Ткач переступил с ноги на ногу. Ничего не ответил, да и что ответишь сейчас, какими словами?
— Капиталисты топят пшеницу в океане, чтобы она людям не досталась. Ты утопил хлеб в снегу! Пустил чёрту под хвост труд своих же, совхозных людей, с которыми вместе живешь, ешь, пьешь! Славы захотел?! Сколько?!
— Больше говорят,— с прежней бессмысленностью, упрямо повторил Митрофан Семенович, с усилием, по-бычьи отстраняясь от глаз Николаева.— Полста шагов — не больше...
— Шагай!— Николаев снова вскинул руку в сторону хлебов.— Меряй!
И Ткач пошел. Иначе, если остаться, Николаев будет кричать и кричать — сколько?!— и придется ответить, в конце концов, — триста. Знал Митрофан Семенович, сколько, знал до снега, да язык не поворачивался. Не один, не два, не десять, а триста гектаров!

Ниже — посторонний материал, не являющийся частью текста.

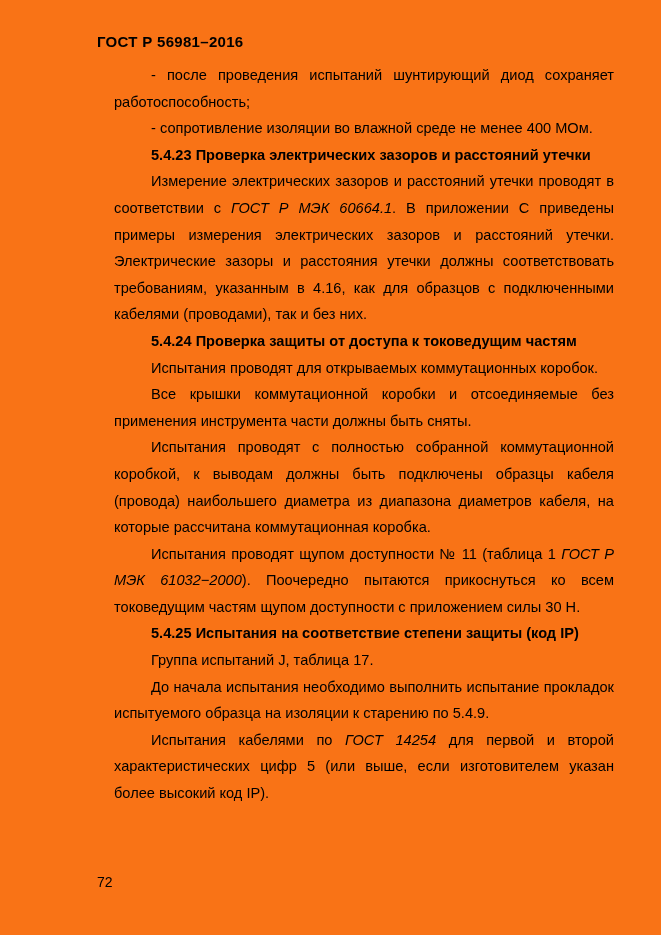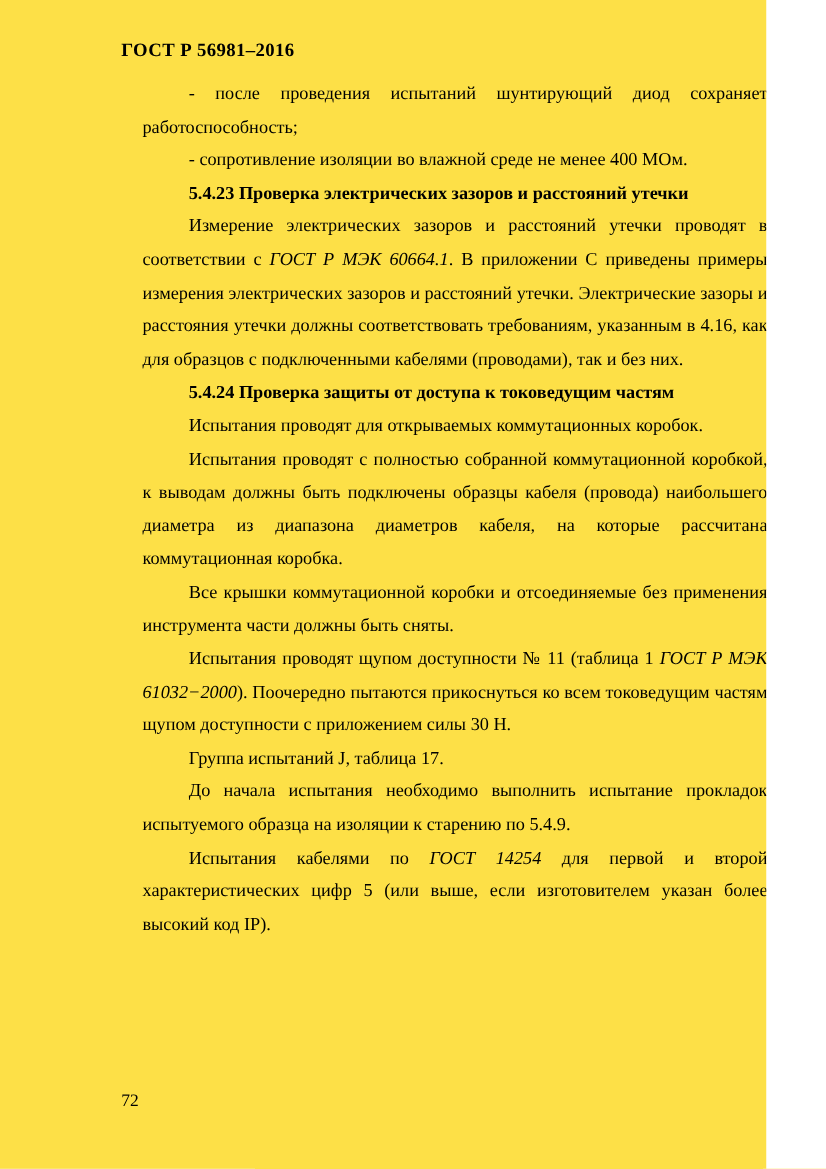--- a/index.html
+++ b/index.html
@@ -1,24 +1,24 @@
 <!DOCTYPE html>
 <html lang="ru"><head>
 <meta charset="utf-8">
 <style>
   * { box-sizing: border-box; }
   html, body { margin: 0; padding: 0; }
   body { background: #ffffff; }
   .page {
     position: relative;
-    width: 613px;
+    width: 661px;
     height: 935px;
-    background: #fde047;
+    background: #f97316;
     color: #000000;
-    font-family: Liberation Serif, serif;
+    font-family: Liberation Sans, sans-serif;
     overflow: hidden;
   }
   .doc-header {
     position: absolute;
     top: 33px;
     left: 97px;
     font-size: 15px;
     font-weight: bold;
     letter-spacing: 0.3px;
   }
@@ -54,22 +54,23 @@
 <div class="page">
   <div class="doc-header">ГОСТ Р 56981–2016</div>
 
   <div class="doc-content">
       <p class="para"><span>- после проведения испытаний шунтирующий диод сохраняет работоспособность;</span></p>
       <p class="para"><span>- сопротивление изоляции во влажной среде не менее 400 МОм.</span></p>
       <p class="para heading"><span>5.4.23 Проверка электрических зазоров и расстояний утечки</span></p>
       <p class="para"><span>Измерение электрических зазоров и расстояний утечки проводят в соответствии с </span><span class="italic">ГОСТ Р МЭК 60664.1</span><span>. В приложении С приведены примеры измерения электрических зазоров и расстояний утечки. Электрические зазоры и расстояния утечки должны соответствовать требованиям, указанным в 4.16, как для образцов с подключенными кабелями (проводами), так и без них.</span></p>
       <p class="para heading"><span>5.4.24 Проверка защиты от доступа к токоведущим частям</span></p>
       <p class="para"><span>Испытания проводят для открываемых коммутационных коробок.</span></p>
+      <p class="para"><span>Все крышки коммутационной коробки и отсоединяемые без применения инструмента части должны быть сняты.</span></p>
       <p class="para"><span>Испытания проводят с полностью собранной коммутационной коробкой, к выводам должны быть подключены образцы кабеля (провода) наибольшего диаметра из диапазона диаметров кабеля, на которые рассчитана коммутационная коробка.</span></p>
-      <p class="para"><span>Все крышки коммутационной коробки и отсоединяемые без применения инструмента части должны быть сняты.</span></p>
       <p class="para"><span>Испытания проводят щупом доступности № 11 (таблица 1 </span><span class="italic">ГОСТ Р МЭК 61032−2000</span><span>). Поочередно пытаются прикоснуться ко всем токоведущим частям щупом доступности с приложением силы 30 Н.</span></p>
+      <p class="para heading"><span>5.4.25 Испытания на соответствие степени защиты (код IP)</span></p>
       <p class="para"><span>Группа испытаний J, таблица 17.</span></p>
       <p class="para"><span>До начала испытания необходимо выполнить испытание прокладок испытуемого образца на изоляции к старению по 5.4.9.</span></p>
       <p class="para"><span>Испытания кабелями по </span><span class="italic">ГОСТ 14254</span><span> для первой и второй характеристических цифр 5 (или выше, если изготовителем указан более высокий код IP).</span></p>
     </div>
 
   <div class="doc-footer">72</div>
 </div>
 
 </body></html>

Споткнувшись, Митрофан Семенович перешагнул обочину, поплелся, вошел в пшеницу. Сапоги его цепляли и с треском рвали тугие стебли. Тупо глядя перед собой, он начал считать. Потом беззвучно заплакал, но продолжал идти, надеясь на оклик сзади и глядя невидящими от слез глазами. Скоро он сбился со счета, перестал ждать оклика Николаева; но всё шел и шел, смаргивая холодные слезы. С каждым шагом перед ним с колосьев опадал снег. Наверное, от слез на минуту стало легче, просветленней. Припомнилось Митрофану Семеновичу, как внучек его, тонкошеий школьник, читал молитвенным голосом: «Или вы хуже других уродились? Или не дружно цвели-колосились?..
Митрофан Семенович устал, оглянулся на темный след освобожденной им от снега пшеницы. Дорога уже потерялась из виду. Молчаливая, мутная, безветренная степь глохла рядом, вокруг, в сине-черной темени.
И Ткач почувствовал себя один на один с этой белой неуютной землей, с сожженным морозом хлебом. Один на один сам с собой и с мыслью, что поздно думать, поздно выбирать решение... Был бы покос, да пришел мороз.